Epson Europe was active an active NGO partner during this period, supporting numerous projects at national and regional level. Perhaps most prominent amongst there were Epson Gardunha, a reforestation project in Portugal, following severe forest fires, and The Wild Wonders of Europe, a fantastic photography project and touring exhibition highlighting the need to conserve the often forgotten natural beauty and species diversity in Europe.

Increasingly however, models for corporate-NGO partnerships are proliferating. The Cross Sector partnerships initiative (itself a collaboration between World Vision, Accenture and the Partnership Initiative) identified up to 20 different models for collaboration classified under the following types: sponsorship, marketing, advocacy, brokering, capacity-building and business.

Today, there is a trend away from philanthropic investment or sponsorship towards deeper partnerships relating to areas that core business activities and commercial opportunities connect with sustainability and development goals. The C&E Corporate-NGO partnership barometer found that 71% of business respondents agreed that ‘harnessing company competencies and non-cash assets made much more of an impact than financial support to NGOs.

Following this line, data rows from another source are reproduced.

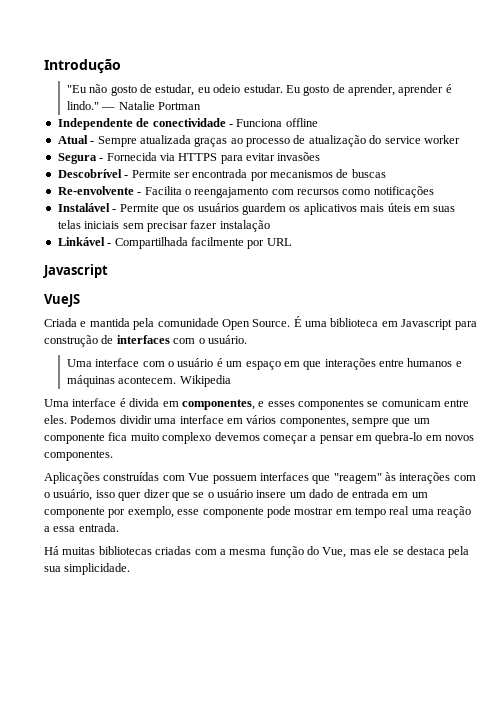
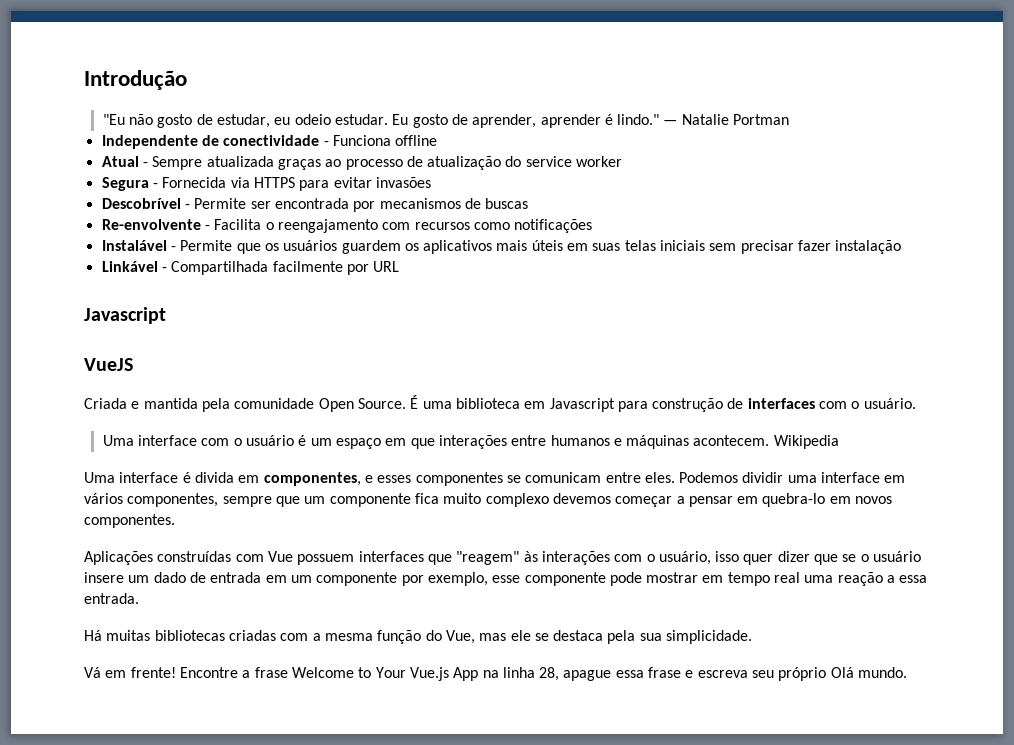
(131, 569) none -> [84,667,908,681] // Vá em frente! Encontre a frase Welcome to Your Vue.js App na linha 28, apague essa frase e escreva seu próprio Olá mundo.

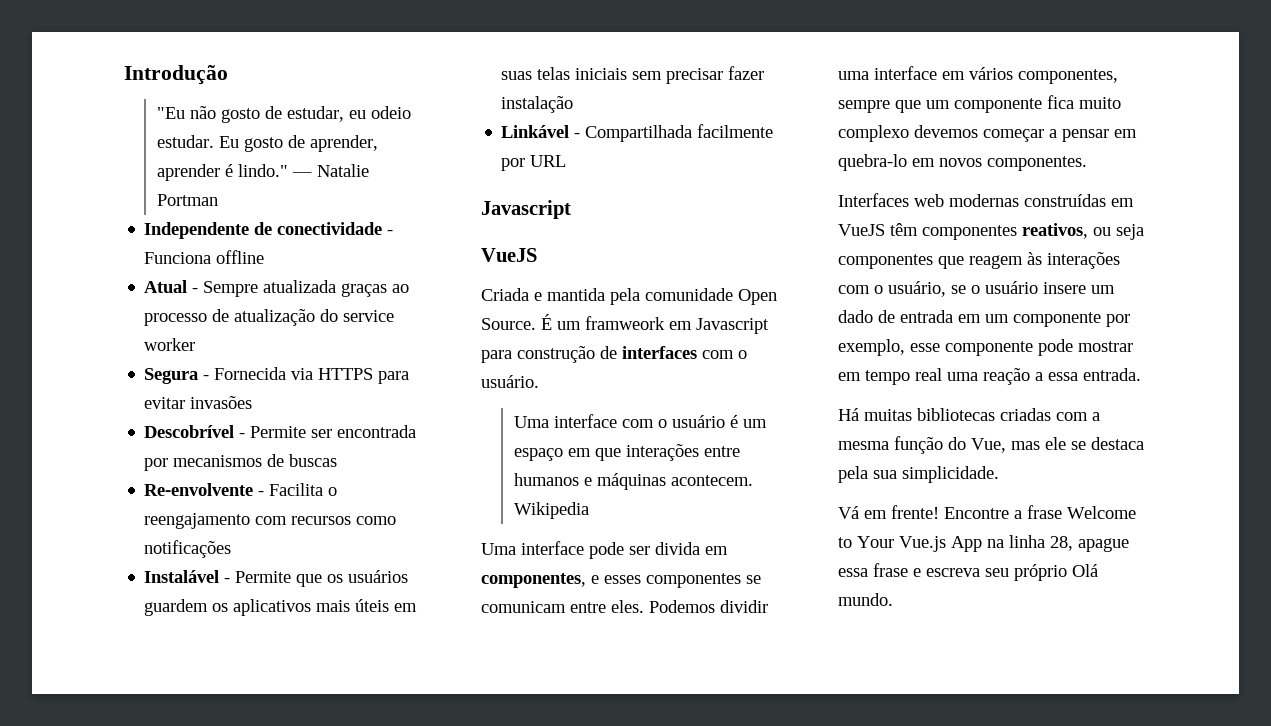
[422,398,520,409] uma biblioteca -> [557,316,665,330] um framweork
[182,472,191,483] é -> [589,542,650,559] pode ser
[84,551,520,565] Aplicações construídas com Vue possuem interfaces que "reagem" -> [838,193,1134,207] [838,223,1144,240] [838,254,1023,269] Interfaces web modernas construídas em VueJS têm componentes reativos, ou seja componentes que reagem
[715,551,839,565] isso quer dizer que -> (946, 289) none

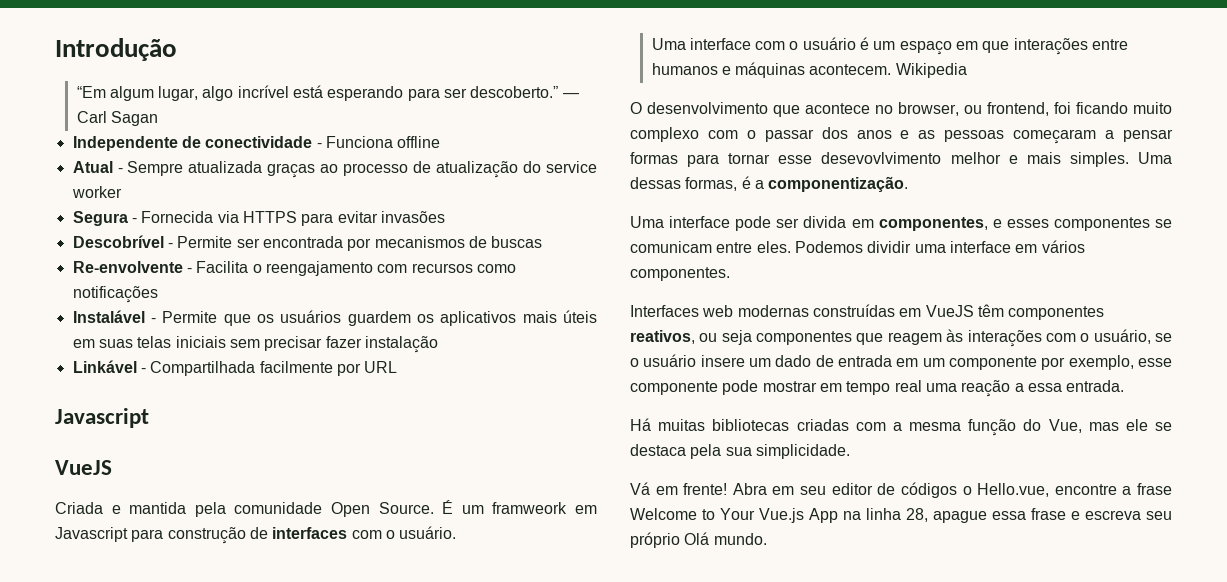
[156,106,411,123] [156,135,378,152] [156,164,369,181] [156,194,218,206] "Eu não gosto de estudar, eu odeio estudar. Eu gosto de aprender, aprender é lindo." — Natalie Portman -> [76,85,579,101] [76,111,158,126] “Em algum lugar, algo incrível está esperando para ser descoberto.” — Carl Sagan
(589, 510) none -> [630,102,1172,117] [630,127,1173,144] [630,152,1172,167] [630,176,909,192] // O desenvolvimento que acontece no browser, ou frontend, foi ficando muito complexo com o passar dos anos e as pessoas começaram a pensar formas para tornar esse desevovlvimento melhor e mais simples. Uma dessas formas, é a componentização.
[1018,69,1118,84] [838,95,1121,113] [838,125,1137,142] [838,154,982,171] componentes, sempre que um componente fica muito complexo devemos começar a pensar em quebra-lo em novos -> (1085, 246) none
[944,507,1009,519] Encontre -> [732,482,1117,498] Abra em seu editor de códigos o Hello.vue, encontre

The old paradigm in which NGOs do the service delivery with funding from private sector donors is changing, with traditional roles blurring. In part this stems from a greater recognition of the role of trade in development – and the need for companies to adapt to lower income customers as globalisation opens up less developed markets.

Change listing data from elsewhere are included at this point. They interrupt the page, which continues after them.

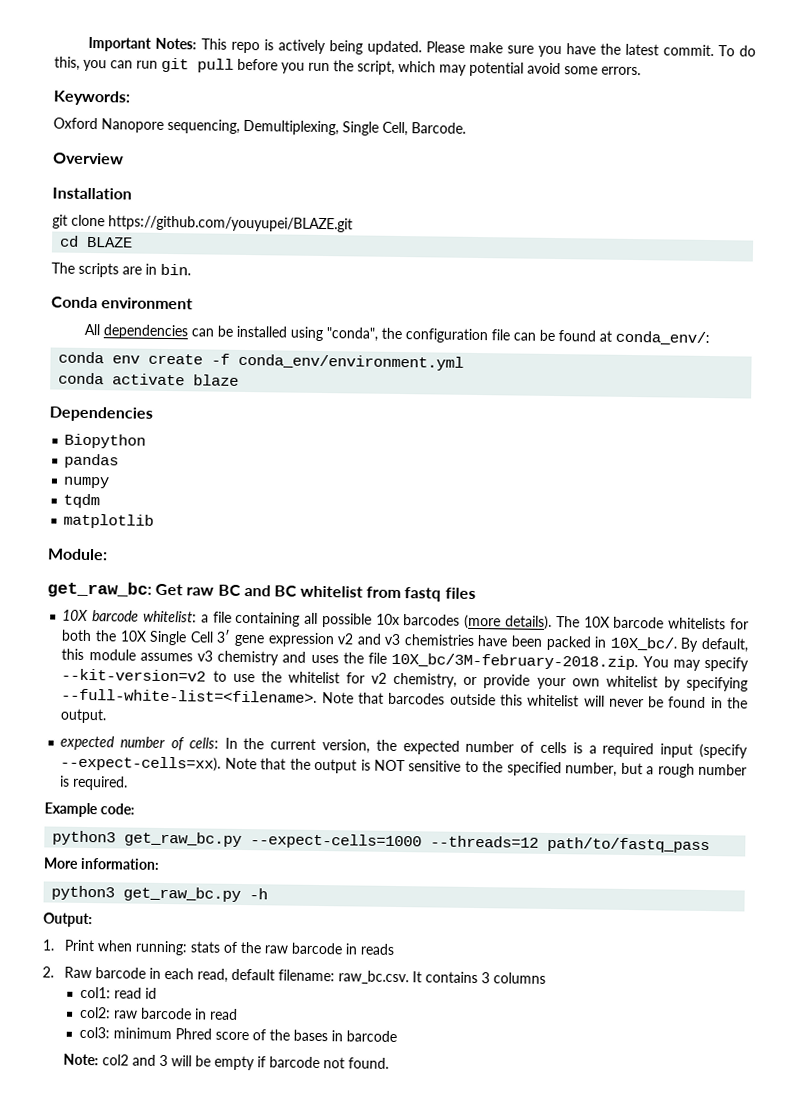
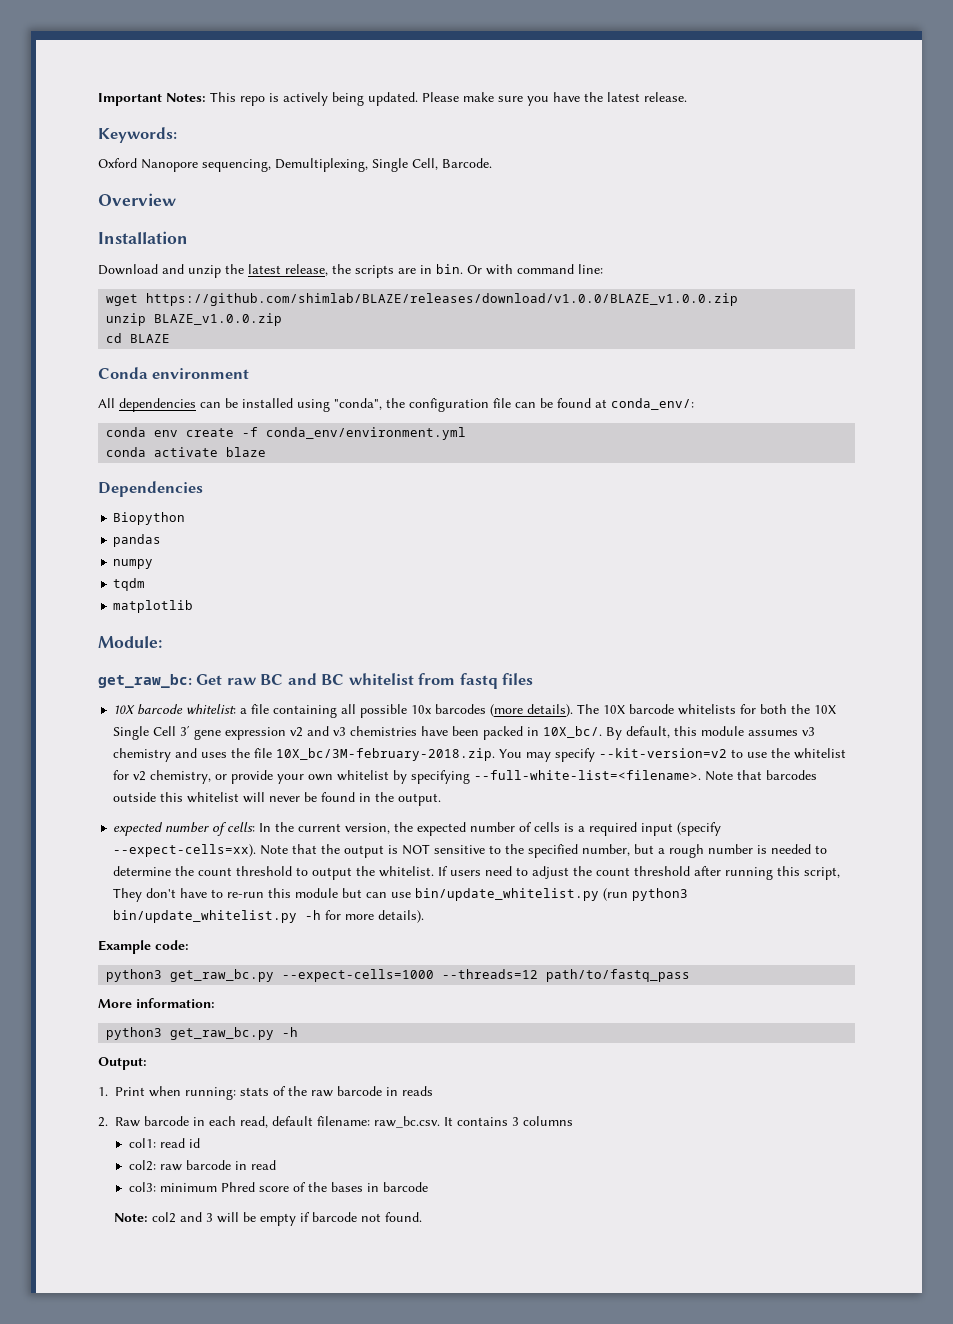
[663,44,756,57] [54,56,641,77] commit. To do this, you can run git pull before you run the script, which may potential avoid some errors. -> [644,92,687,102] release.
[52,214,353,233] [59,235,134,248] [51,262,191,278] git clone https://github.com/youyupei/BLAZE.git // cd BLAZE // The scripts are in bin. -> [98,264,603,278] [106,293,739,306] [106,313,283,326] [106,333,171,343] Download and unzip the latest release, the scripts are in bin. Or with command line: // wget https://github.com/shimlab/BLAZE/releases/download/v1.0.0/BLAZE_v1.0.0.zip // unzip BLAZE_v1.0.0.zip // cd BLAZE
[72,775,129,791] required. -> [771,844,828,854] [113,866,841,880] [113,888,689,902] [113,910,425,923] needed to determine the count threshold to output the whitelist. If users need to adjust the count threshold after running this script, They don't have to re-run this module but can use bin/update_whitelist.py (run python3 bin/update_whitelist.py -h for more details).

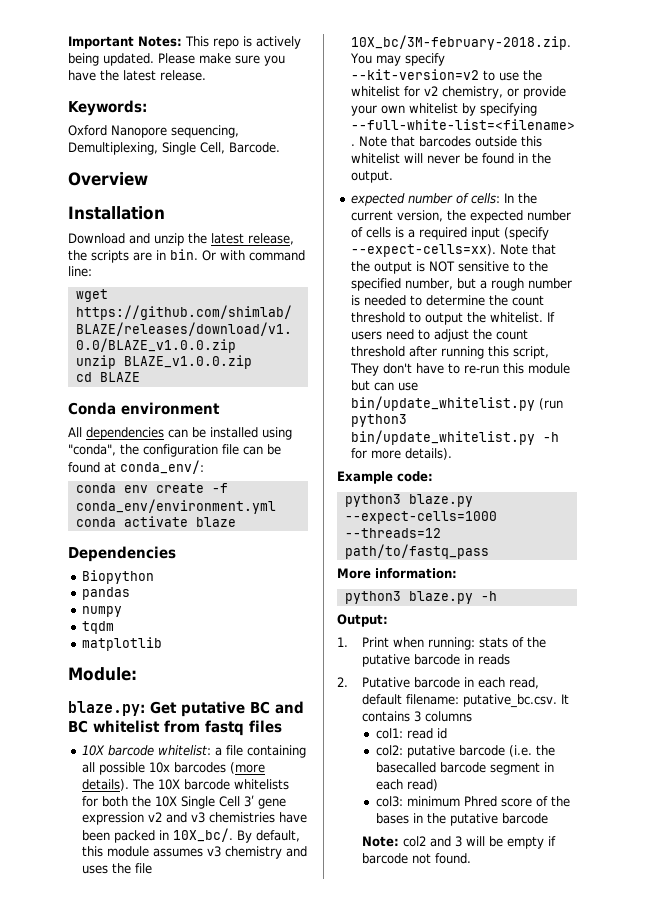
[98,674,257,688] get_raw_bc: Get raw -> [68,701,245,717] blaze.py: Get putative
[170,969,275,982] get_raw_bc.py -> [408,494,473,507] blaze.py
[170,1027,275,1040] get_raw_bc.py -> [408,591,473,604] blaze.py
[311,1090,333,1097] raw -> [361,654,410,667] putative
[115,1117,140,1127] Raw -> [361,677,410,688] Putative
[374,1116,440,1128] raw_bc.csv. -> [462,694,557,708] putative_bc.csv.
[159,1160,276,1171] raw barcode in read -> [407,745,556,758] [376,762,555,775] [376,779,439,791] putative barcode (i.e. the basecalled barcode segment in each read)
(379, 1187) none -> [427,813,499,826] the putative

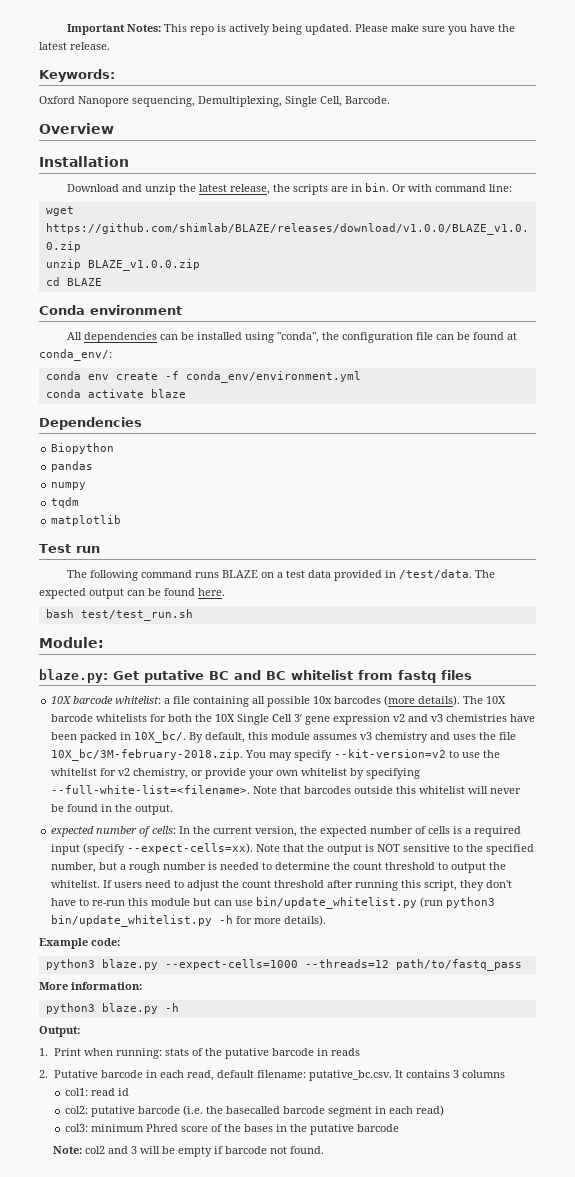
(163, 644) none -> [39,544,100,553] [67,569,496,581] [39,588,225,599] [45,609,193,621] // Test run // The following command runs BLAZE on a test data provided in /test/data. The expected output can be found here. // bash test/test_run.sh
[350,363,380,376] They -> [460,880,485,891] they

For example, Epson’s Ink Tanks System (ITS) printers were originally designed, with low-cost, high-yield ink cartridges and a totally new business model, to meet the specific needs of customers in developing markets. However, a product innovation inspired by the desire to provide businesses with access to affordable high quality printing in emerging markets, has now also opened up a differentiated market offering for Epson in more mature markets globally.

How to build productive partnerships

It is important to choose the right partner and establish clear protocols to maximise the benefits of the project. Like any business initiative, poorly matched or framed partnerships have the potential to deliver negative outcomes including reputational damage and loss of credibility.

For businesses and NGOs to achieve the most from partnerships, they need to work together to integrate their efforts under the banner of one unified project team. This can be challenging because of the different cultures, organisational missions and reporting lines, but it is an essential element of driving success for all parties, as-well-as society at large.

Essential project management disciplines and guidelines continue to apply and provide as much benefit in cross sector partnerships, as in any other example. It is essential to establish a collective commitment to a shared mission, vision and operating values within the project team. Once agreed, a clearly defined joint structure for decision-making and delivery needs to be established, alongside transparent processes for dealing with conflicts or disagreements.

Putting these structures in place will help to build a cohesive and integrated project team that is focussed on delivering substantive results.

Assessing project impact

Impact assessments are critically important tools for corporate-NGO partnerships, but the metrics used can be hard to define.

The London benchmarking group2 defines impact in three areas:

  • Input (the value of the resources in),
  • Outcome (the number of people reached)
  • Impact (the longer term change)

Clear and transparent reporting not only helps the project team to identify performance gaps and refine project parameters, but to maintain goodwill towards the project. For both potentially sceptical corporate stakeholders and NGO members, being reassured of the collective benefits of these partnerships can help maintain and further deepen commitment to the partnerships and their goals for everyone’s benefit.

Perhaps most revealingly, the CE Corporate-NGO barometer survey found that 57% of responding businesses and 86% of responding NGOs expected to either increase, or significantly increase their commitment to corporate-NGO partnership in the period between 2015 – 2018; demonstrating that the benefits of these partnership are becoming increasingly clear.